Data records below:

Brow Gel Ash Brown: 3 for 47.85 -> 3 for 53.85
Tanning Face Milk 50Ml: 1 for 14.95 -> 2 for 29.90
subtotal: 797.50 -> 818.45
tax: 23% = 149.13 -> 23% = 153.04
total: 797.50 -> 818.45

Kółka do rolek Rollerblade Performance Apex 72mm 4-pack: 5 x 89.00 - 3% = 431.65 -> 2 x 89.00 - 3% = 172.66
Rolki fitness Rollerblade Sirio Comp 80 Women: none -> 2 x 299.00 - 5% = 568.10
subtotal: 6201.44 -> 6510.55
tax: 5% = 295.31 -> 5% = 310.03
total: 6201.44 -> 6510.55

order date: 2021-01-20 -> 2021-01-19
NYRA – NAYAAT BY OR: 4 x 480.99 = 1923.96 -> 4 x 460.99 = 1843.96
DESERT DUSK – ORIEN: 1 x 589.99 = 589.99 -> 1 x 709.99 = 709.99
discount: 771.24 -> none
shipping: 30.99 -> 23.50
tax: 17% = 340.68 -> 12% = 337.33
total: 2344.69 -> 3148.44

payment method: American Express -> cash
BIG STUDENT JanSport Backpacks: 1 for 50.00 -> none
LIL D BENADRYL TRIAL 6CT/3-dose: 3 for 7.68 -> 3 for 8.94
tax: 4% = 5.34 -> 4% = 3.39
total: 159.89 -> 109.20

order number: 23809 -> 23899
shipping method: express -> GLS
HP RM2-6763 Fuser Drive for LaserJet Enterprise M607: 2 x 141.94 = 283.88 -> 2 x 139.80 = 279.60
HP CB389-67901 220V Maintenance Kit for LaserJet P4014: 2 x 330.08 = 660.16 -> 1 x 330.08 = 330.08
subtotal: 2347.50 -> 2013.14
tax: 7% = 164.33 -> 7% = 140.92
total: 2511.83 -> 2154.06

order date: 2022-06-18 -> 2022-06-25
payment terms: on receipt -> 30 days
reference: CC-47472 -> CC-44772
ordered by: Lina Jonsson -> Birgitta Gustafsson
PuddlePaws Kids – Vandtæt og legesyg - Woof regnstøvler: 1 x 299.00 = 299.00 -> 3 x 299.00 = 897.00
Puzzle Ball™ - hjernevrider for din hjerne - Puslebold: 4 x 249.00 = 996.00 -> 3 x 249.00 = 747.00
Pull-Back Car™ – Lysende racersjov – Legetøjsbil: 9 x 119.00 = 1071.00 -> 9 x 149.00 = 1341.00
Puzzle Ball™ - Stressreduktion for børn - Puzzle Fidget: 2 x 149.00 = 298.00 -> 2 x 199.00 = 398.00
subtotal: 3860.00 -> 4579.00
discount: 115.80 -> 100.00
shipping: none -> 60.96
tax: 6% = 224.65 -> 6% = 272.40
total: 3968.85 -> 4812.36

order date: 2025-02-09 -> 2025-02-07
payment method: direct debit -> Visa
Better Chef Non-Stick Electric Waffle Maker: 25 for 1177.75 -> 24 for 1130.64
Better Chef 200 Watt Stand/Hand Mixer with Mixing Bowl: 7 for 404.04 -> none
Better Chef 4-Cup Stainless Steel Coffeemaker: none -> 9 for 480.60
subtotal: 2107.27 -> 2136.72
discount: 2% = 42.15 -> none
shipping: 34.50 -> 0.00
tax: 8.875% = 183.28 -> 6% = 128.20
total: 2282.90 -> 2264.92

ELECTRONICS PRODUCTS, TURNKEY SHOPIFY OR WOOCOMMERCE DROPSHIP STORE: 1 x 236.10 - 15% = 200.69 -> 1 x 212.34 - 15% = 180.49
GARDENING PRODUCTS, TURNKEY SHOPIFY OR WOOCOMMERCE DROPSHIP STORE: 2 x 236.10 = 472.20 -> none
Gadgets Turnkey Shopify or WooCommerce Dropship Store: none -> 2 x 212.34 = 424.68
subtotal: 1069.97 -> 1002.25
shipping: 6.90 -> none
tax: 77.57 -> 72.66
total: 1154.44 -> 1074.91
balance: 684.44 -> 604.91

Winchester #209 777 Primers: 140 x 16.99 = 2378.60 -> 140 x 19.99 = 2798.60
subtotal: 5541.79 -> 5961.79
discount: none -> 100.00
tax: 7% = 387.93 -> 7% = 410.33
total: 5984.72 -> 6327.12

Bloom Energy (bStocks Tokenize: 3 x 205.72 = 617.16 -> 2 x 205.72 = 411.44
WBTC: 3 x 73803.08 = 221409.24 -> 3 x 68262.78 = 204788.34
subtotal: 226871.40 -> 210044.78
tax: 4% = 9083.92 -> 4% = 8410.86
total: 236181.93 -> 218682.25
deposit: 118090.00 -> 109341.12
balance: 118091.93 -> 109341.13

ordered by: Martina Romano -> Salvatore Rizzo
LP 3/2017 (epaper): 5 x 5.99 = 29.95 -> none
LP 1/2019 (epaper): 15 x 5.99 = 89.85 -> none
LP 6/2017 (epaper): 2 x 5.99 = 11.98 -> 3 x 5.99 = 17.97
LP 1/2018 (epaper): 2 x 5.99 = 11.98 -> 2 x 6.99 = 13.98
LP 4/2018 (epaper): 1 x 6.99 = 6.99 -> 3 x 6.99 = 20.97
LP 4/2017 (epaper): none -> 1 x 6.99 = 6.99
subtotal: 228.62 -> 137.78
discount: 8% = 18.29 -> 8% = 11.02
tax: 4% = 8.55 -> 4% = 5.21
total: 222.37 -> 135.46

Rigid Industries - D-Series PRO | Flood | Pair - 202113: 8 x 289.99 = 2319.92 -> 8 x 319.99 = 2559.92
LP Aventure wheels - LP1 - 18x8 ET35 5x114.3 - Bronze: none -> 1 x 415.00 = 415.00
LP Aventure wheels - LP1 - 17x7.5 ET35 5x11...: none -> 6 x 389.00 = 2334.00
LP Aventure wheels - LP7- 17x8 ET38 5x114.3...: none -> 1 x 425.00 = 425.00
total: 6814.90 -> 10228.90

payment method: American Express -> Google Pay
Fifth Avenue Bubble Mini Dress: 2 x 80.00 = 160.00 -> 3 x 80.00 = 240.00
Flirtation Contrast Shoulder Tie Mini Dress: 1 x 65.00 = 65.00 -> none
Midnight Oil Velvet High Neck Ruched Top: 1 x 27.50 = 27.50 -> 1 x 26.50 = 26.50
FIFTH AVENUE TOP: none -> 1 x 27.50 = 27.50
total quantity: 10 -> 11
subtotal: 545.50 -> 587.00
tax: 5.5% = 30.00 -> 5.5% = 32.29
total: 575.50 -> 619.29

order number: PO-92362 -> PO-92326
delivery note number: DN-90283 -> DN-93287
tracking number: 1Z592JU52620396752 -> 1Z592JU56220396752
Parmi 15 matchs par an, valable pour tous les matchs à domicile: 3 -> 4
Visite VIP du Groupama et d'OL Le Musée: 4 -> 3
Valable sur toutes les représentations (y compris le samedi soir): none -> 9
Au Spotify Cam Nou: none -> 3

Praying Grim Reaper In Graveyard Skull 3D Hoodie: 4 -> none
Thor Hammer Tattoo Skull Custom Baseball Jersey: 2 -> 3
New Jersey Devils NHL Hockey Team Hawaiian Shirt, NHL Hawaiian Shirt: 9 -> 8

End of Data records.

■ **Task prompt**:
Of the entries above, repeat exactly the lines between the line with "FIFTH AVENUE TOP: none -> 1 x 27.50 = 27.50" and the line with "tracking number: 1Z592JU52620396752", inclusive, and no others.

■ **Written response**:
FIFTH AVENUE TOP: none -> 1 x 27.50 = 27.50
total quantity: 10 -> 11
subtotal: 545.50 -> 587.00
tax: 5.5% = 30.00 -> 5.5% = 32.29
total: 575.50 -> 619.29

order number: PO-92362 -> PO-92326
delivery note number: DN-90283 -> DN-93287
tracking number: 1Z592JU52620396752 -> 1Z592JU56220396752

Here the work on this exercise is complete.